IX. WAIVER OF SOVEREIGN IMMUNITY
By this Agreement the Tribes do not in any way limit, impair or waive its
sovereign immunity from unconsented suit or arbitration, except as specifically
provided herein. The Tribes do waive sovereign immunity from suit or arbitration
by Consultant only as provided herein and solely for the purpose of enforcement
of the terms of this Agreement. This waiver is a limited waiver of immunity, and
any damages which may arise as a result of the Tribes or its officially
recognized representatives' action shall be limited exclusively to the Tribes'
interest in revenues derived from the operation of the Enterprise as provided in
Section VI(B)(2)(d) above. This limited waiver of sovereign immunity is granted
solely to Consultant, only for purposes of Consultant implementing this
Agreement. This waiver shall be regarded as a limited waiver of sovereign
immunity according to its terms in any subsequent arbitration or court
proceeding commenced by consultant for purposes of enforcing the terms of this
Agreement. Nothing contained in this limited waiver shall be construed to confer
any benefit, tangible or intangible, or standing on any person or entity not a
party to this Agreement or as a waiver with respect to any third person or
entity.
6
7
X. ASSIGNMENT SUBCONTRACTS AND REPRESENTATIONS
A. Consultant shall not assign or subcontract any of its obligation under
this Agreement without the Tribes' prior written consent, which consent shall
not be unreasonably withheld.
B. The Tribes and Consultant further warrant and represent that they shall
take all actions necessary to insure that this Agreement shall remain in good
standing at all times and will fully cooperate with each other in achieving the
goals of this Agreement.
C. Consultant further specifically warrants and represents that no officer,
director, or employee of Consultant, is presently charged with or has been
convicted of any crime involving theft, fraud, misrepresentation, embezzlement
or other acts of dishonesty. Consultant shall not knowingly allow any person
convicted of such acts to become an officer, director or employee of Consultant.
XI. AUTHORITY TO EXECUTE
Each party warrants and represents to the other that it has full authority
to execute and deliver this Agreement and will upon written request by the other
party, provide satisfactory written evidence thereof.
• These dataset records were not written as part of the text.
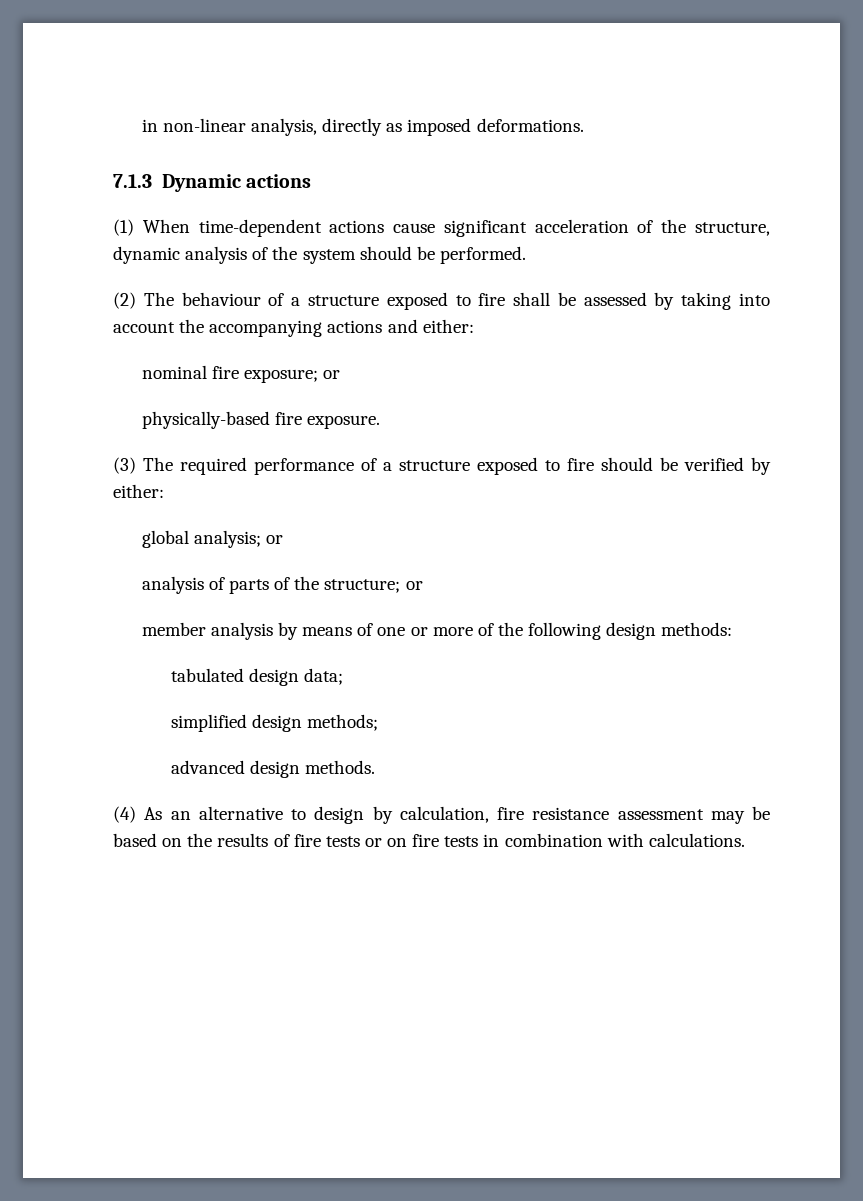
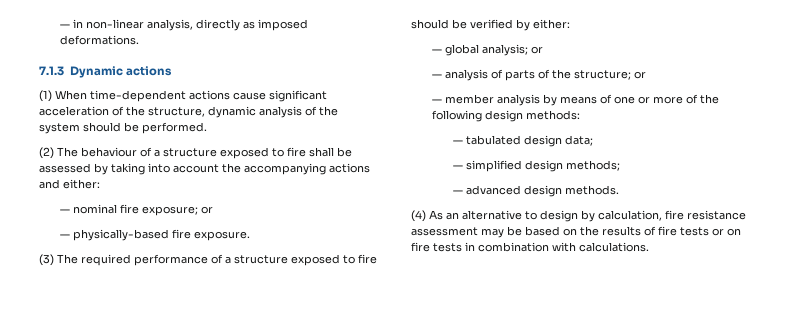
- in non-linear analysis, directly as imposed deformations.
+ — in non-linear analysis, directly as imposed deformations.
- nominal fire exposure; or
+ — nominal fire exposure; or
- physically-based fire exposure.
+ — physically-based fire exposure.
- global analysis; or
+ — global analysis; or
- analysis of parts of the structure; or
+ — analysis of parts of the structure; or
- member analysis by means of one or more of the following design methods:
+ — member analysis by means of one or more of the following design methods:
- tabulated design data;
+ — tabulated design data;
- simplified design methods;
+ — simplified design methods;
- advanced design methods.
+ — advanced design methods.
XII. NO LEASE OR POSSESSORY INTEREST
The parties to this Agreement agree and expressly warrant that this
Agreement is not a lease and does not convey any present interest whatever in
the building or property on which the Tribes' Enterprise is or will be located,
or any proprietary or possessory interest in the Enterprise itself. The Tribes
maintain the sole proprietary and possessory interest in the Enterprise.
Moreover, the parties to this Agreement further warrant and understand that this
Agreement is for consulting services only and does not relate to the management
of the Enterprise; does not grant to Consultant the exclusive right to operate
the Enterprise; does not prohibit the Klamath Tribes from encumbering its lands.
XIII. CONFLICT OF INTEREST AND INTERFERENCE PROHIBITIONS
A. The parties represent that no payments have been made and agree that no
payment will be made to any member or employee of the Tribes without the
Executive Committee's express written approval, for the purpose of obtaining or
maintaining this Agreement or any other privilege for Consultant.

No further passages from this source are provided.